_Task item_
Print all of the data exactly, but drop the pictures.
=== Begin Enclosure ===
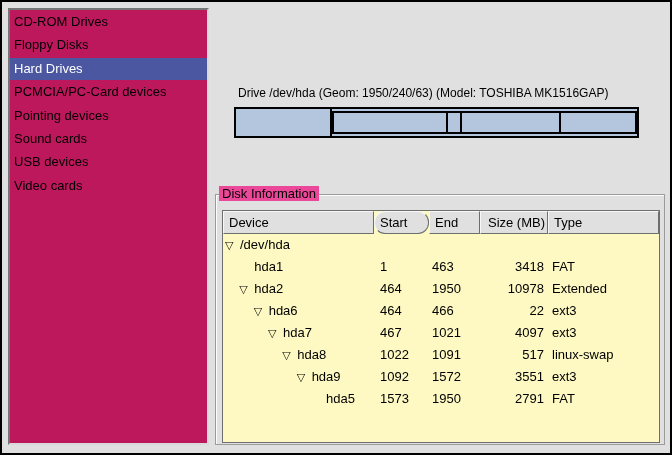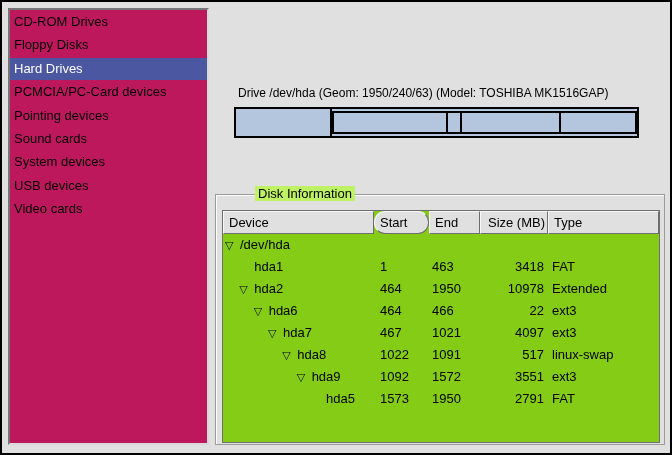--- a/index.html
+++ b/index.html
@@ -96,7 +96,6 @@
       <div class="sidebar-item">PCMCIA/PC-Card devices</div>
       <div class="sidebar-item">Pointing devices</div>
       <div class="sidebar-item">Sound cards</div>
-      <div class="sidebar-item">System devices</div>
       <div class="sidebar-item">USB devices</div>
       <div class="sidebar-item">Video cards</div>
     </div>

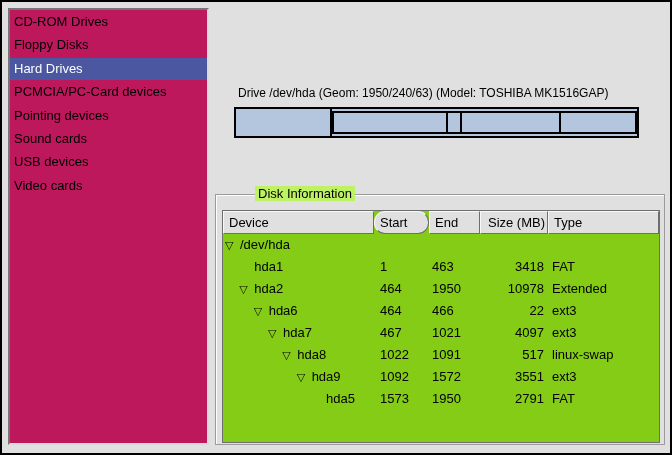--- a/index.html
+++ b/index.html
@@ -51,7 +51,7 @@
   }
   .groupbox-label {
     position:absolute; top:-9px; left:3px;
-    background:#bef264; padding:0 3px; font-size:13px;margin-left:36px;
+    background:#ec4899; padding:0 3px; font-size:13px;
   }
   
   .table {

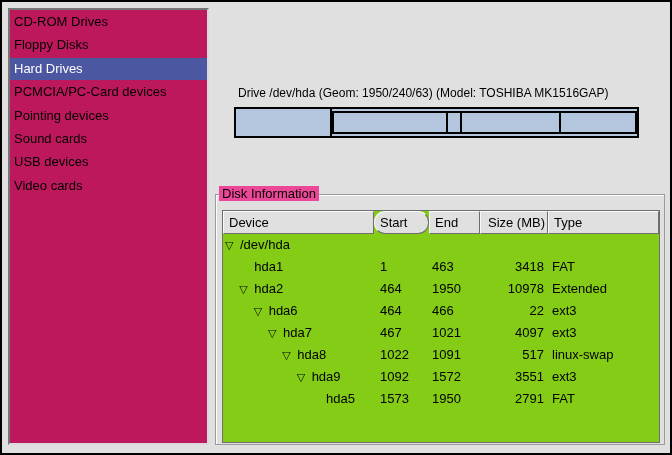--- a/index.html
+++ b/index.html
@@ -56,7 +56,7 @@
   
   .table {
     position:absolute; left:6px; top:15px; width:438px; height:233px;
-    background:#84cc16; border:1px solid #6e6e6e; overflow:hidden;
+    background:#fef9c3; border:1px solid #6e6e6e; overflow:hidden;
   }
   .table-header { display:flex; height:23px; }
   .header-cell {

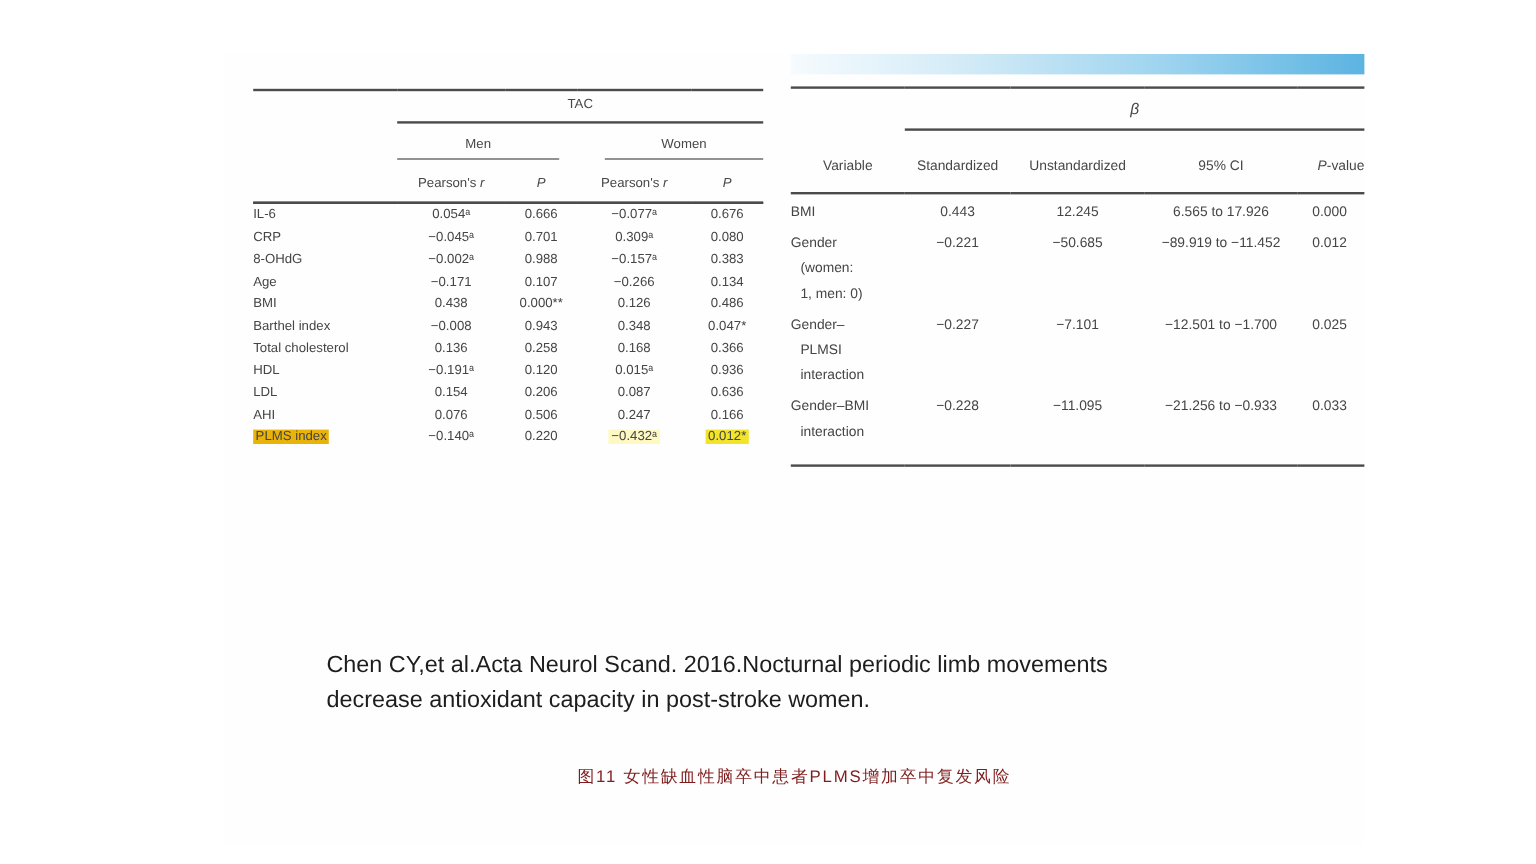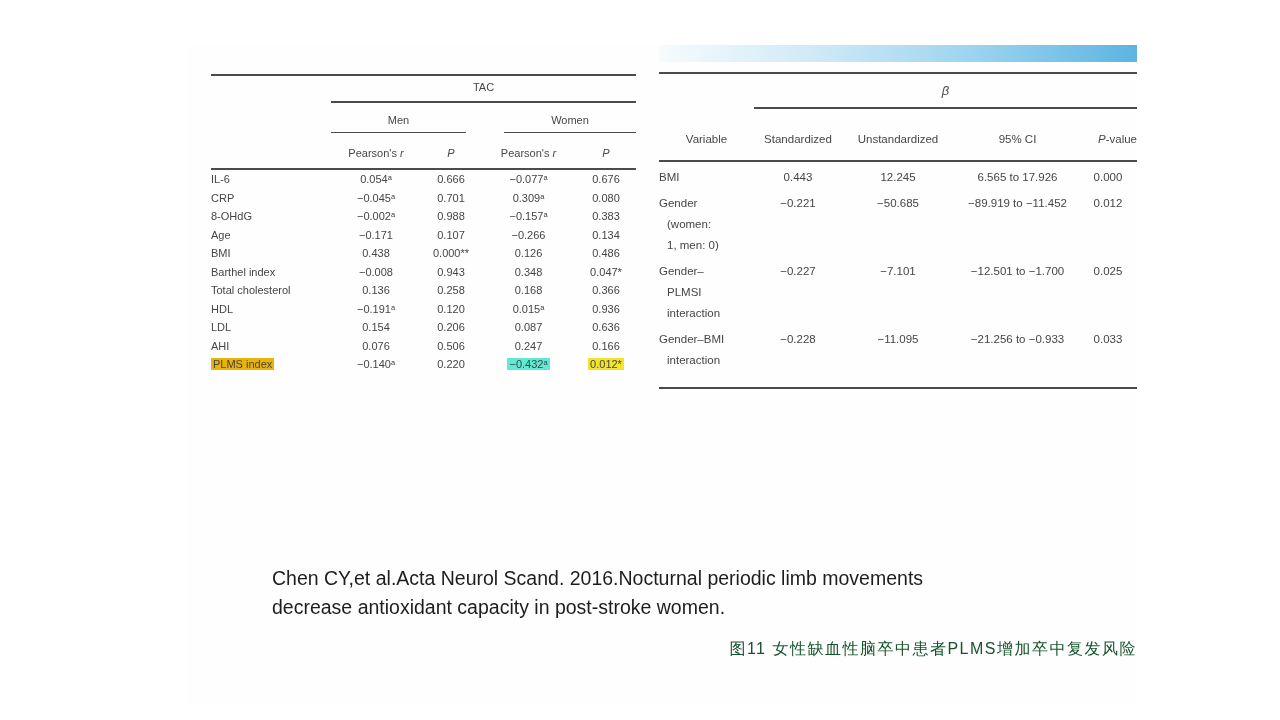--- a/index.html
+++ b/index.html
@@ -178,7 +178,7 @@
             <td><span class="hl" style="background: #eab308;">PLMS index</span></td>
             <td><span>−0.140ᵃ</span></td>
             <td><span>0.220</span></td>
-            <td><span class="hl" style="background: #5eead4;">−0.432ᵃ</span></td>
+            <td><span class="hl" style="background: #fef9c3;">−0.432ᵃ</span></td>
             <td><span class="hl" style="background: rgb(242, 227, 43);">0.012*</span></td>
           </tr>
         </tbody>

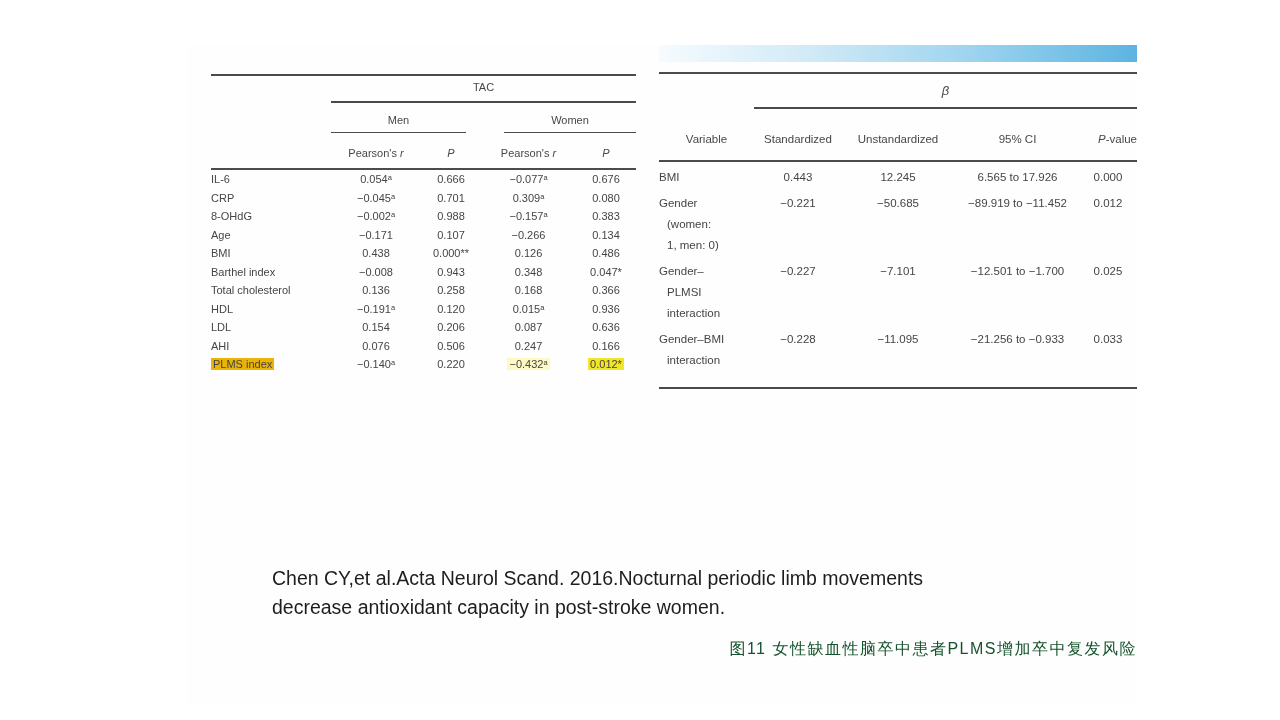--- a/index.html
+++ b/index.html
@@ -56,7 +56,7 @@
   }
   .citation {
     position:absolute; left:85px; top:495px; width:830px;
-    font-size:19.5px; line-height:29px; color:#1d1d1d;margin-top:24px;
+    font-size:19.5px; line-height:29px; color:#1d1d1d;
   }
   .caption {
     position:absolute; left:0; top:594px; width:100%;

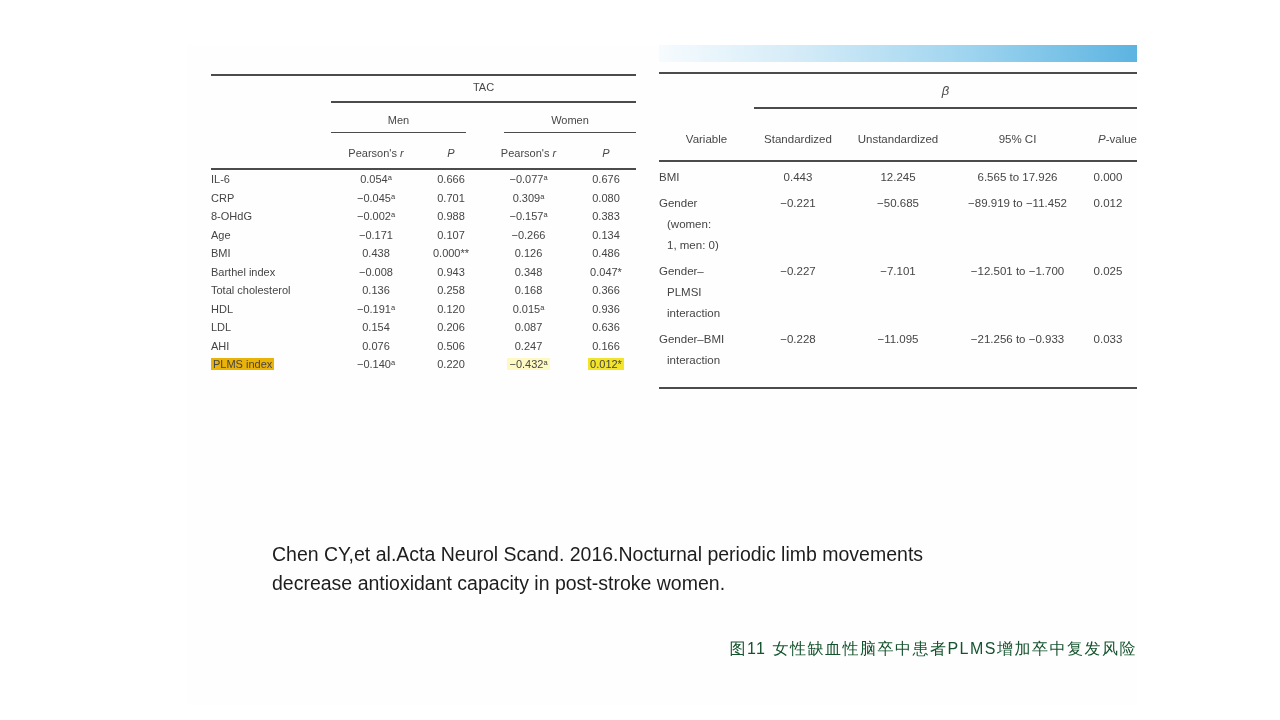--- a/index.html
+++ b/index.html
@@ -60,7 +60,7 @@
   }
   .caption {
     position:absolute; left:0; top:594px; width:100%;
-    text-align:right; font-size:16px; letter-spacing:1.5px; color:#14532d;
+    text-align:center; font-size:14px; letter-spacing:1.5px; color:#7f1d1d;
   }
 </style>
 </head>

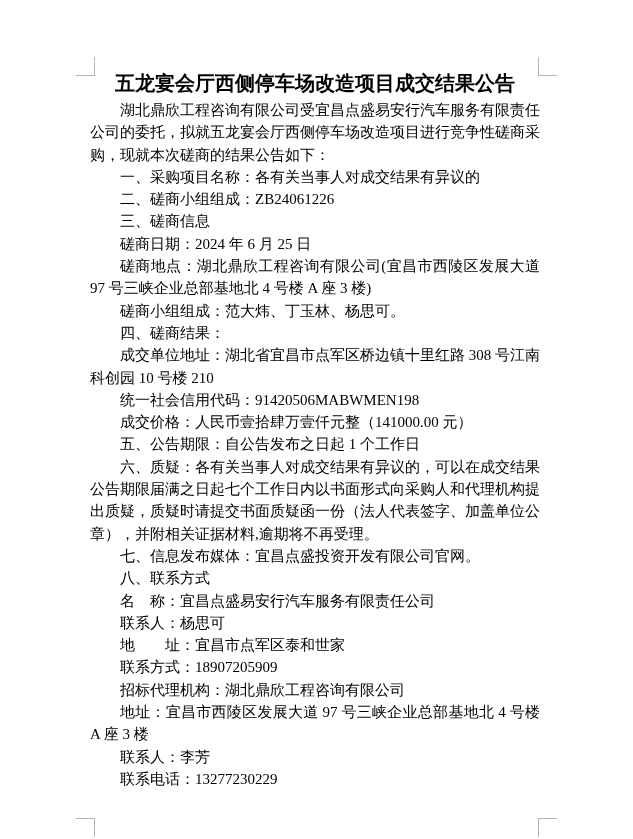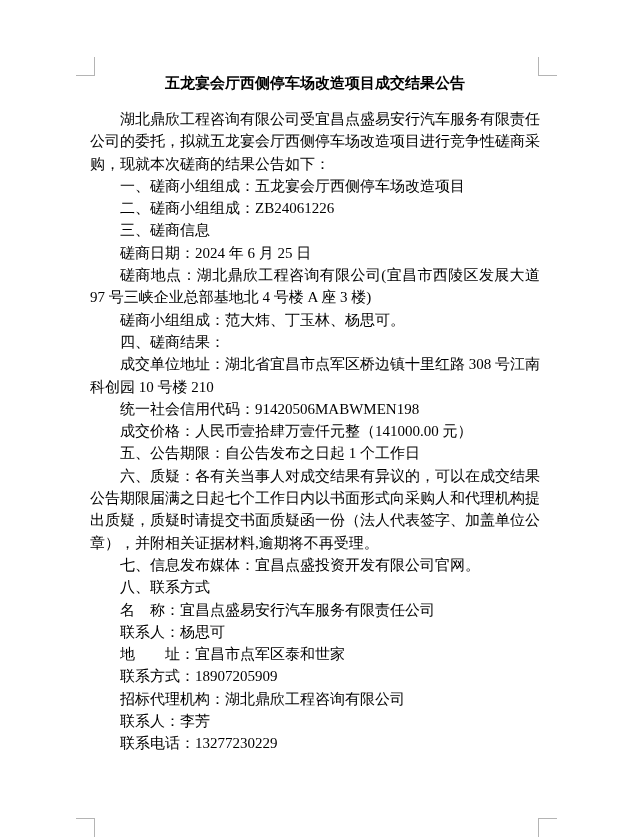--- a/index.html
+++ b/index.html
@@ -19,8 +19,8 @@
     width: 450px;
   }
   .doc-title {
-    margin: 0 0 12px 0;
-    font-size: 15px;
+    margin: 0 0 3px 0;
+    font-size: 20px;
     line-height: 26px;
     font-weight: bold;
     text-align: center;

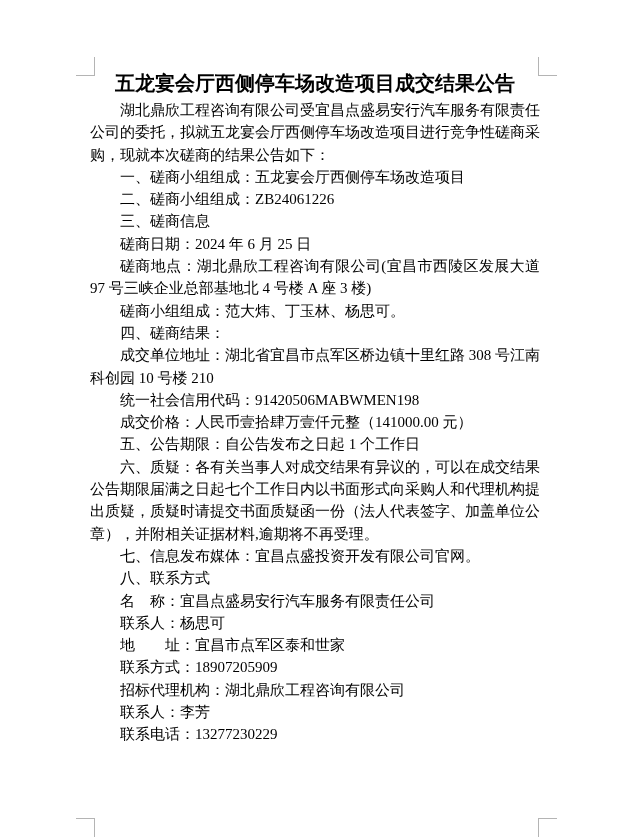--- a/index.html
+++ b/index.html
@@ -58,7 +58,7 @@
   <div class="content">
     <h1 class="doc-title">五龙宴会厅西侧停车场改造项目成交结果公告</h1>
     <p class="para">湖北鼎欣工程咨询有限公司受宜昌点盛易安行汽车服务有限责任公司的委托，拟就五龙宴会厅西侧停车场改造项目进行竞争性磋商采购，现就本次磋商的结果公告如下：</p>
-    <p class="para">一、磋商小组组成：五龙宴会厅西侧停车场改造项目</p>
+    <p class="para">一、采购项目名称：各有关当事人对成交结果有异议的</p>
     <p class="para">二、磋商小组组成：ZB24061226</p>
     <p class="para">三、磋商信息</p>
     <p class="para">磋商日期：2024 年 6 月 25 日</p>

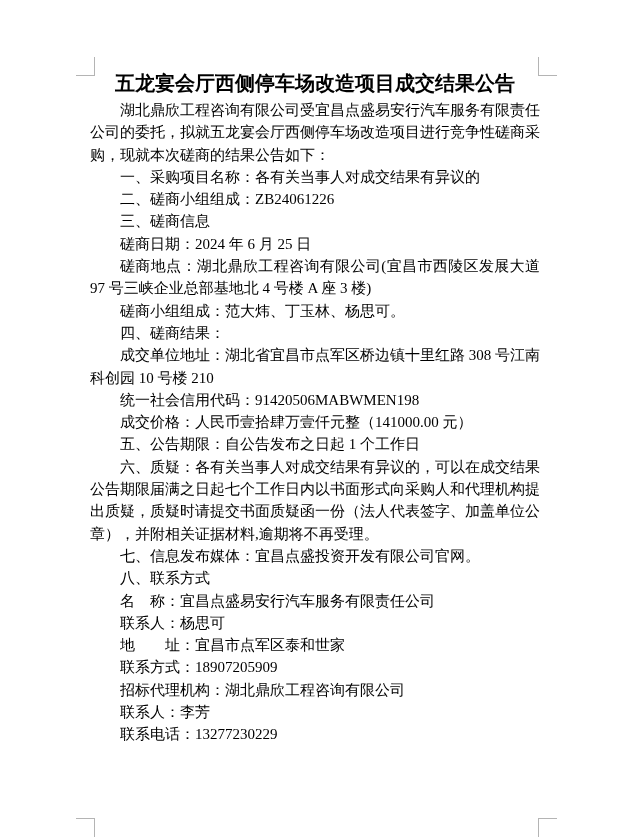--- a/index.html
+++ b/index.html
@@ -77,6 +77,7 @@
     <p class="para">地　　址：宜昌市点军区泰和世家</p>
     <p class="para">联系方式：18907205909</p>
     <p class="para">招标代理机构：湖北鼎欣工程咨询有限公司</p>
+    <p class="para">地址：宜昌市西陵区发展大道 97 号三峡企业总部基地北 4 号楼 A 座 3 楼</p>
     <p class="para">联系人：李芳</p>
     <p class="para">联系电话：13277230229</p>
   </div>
=== End Enclosure ===
_Result below_
--- a/index.html
+++ b/index.html
@@ -96,7 +96,6 @@
       <div class="sidebar-item">PCMCIA/PC-Card devices</div>
       <div class="sidebar-item">Pointing devices</div>
       <div class="sidebar-item">Sound cards</div>
-      <div class="sidebar-item">System devices</div>
       <div class="sidebar-item">USB devices</div>
       <div class="sidebar-item">Video cards</div>
     </div>

--- a/index.html
+++ b/index.html
@@ -51,7 +51,7 @@
   }
   .groupbox-label {
     position:absolute; top:-9px; left:3px;
-    background:#bef264; padding:0 3px; font-size:13px;margin-left:36px;
+    background:#ec4899; padding:0 3px; font-size:13px;
   }
   
   .table {

--- a/index.html
+++ b/index.html
@@ -56,7 +56,7 @@
   
   .table {
     position:absolute; left:6px; top:15px; width:438px; height:233px;
-    background:#84cc16; border:1px solid #6e6e6e; overflow:hidden;
+    background:#fef9c3; border:1px solid #6e6e6e; overflow:hidden;
   }
   .table-header { display:flex; height:23px; }
   .header-cell {

--- a/index.html
+++ b/index.html
@@ -178,7 +178,7 @@
             <td><span class="hl" style="background: #eab308;">PLMS index</span></td>
             <td><span>−0.140ᵃ</span></td>
             <td><span>0.220</span></td>
-            <td><span class="hl" style="background: #5eead4;">−0.432ᵃ</span></td>
+            <td><span class="hl" style="background: #fef9c3;">−0.432ᵃ</span></td>
             <td><span class="hl" style="background: rgb(242, 227, 43);">0.012*</span></td>
           </tr>
         </tbody>

--- a/index.html
+++ b/index.html
@@ -56,7 +56,7 @@
   }
   .citation {
     position:absolute; left:85px; top:495px; width:830px;
-    font-size:19.5px; line-height:29px; color:#1d1d1d;margin-top:24px;
+    font-size:19.5px; line-height:29px; color:#1d1d1d;
   }
   .caption {
     position:absolute; left:0; top:594px; width:100%;

--- a/index.html
+++ b/index.html
@@ -60,7 +60,7 @@
   }
   .caption {
     position:absolute; left:0; top:594px; width:100%;
-    text-align:right; font-size:16px; letter-spacing:1.5px; color:#14532d;
+    text-align:center; font-size:14px; letter-spacing:1.5px; color:#7f1d1d;
   }
 </style>
 </head>

--- a/index.html
+++ b/index.html
@@ -19,8 +19,8 @@
     width: 450px;
   }
   .doc-title {
-    margin: 0 0 12px 0;
-    font-size: 15px;
+    margin: 0 0 3px 0;
+    font-size: 20px;
     line-height: 26px;
     font-weight: bold;
     text-align: center;

--- a/index.html
+++ b/index.html
@@ -58,7 +58,7 @@
   <div class="content">
     <h1 class="doc-title">五龙宴会厅西侧停车场改造项目成交结果公告</h1>
     <p class="para">湖北鼎欣工程咨询有限公司受宜昌点盛易安行汽车服务有限责任公司的委托，拟就五龙宴会厅西侧停车场改造项目进行竞争性磋商采购，现就本次磋商的结果公告如下：</p>
-    <p class="para">一、磋商小组组成：五龙宴会厅西侧停车场改造项目</p>
+    <p class="para">一、采购项目名称：各有关当事人对成交结果有异议的</p>
     <p class="para">二、磋商小组组成：ZB24061226</p>
     <p class="para">三、磋商信息</p>
     <p class="para">磋商日期：2024 年 6 月 25 日</p>

--- a/index.html
+++ b/index.html
@@ -77,6 +77,7 @@
     <p class="para">地　　址：宜昌市点军区泰和世家</p>
     <p class="para">联系方式：18907205909</p>
     <p class="para">招标代理机构：湖北鼎欣工程咨询有限公司</p>
+    <p class="para">地址：宜昌市西陵区发展大道 97 号三峡企业总部基地北 4 号楼 A 座 3 楼</p>
     <p class="para">联系人：李芳</p>
     <p class="para">联系电话：13277230229</p>
   </div>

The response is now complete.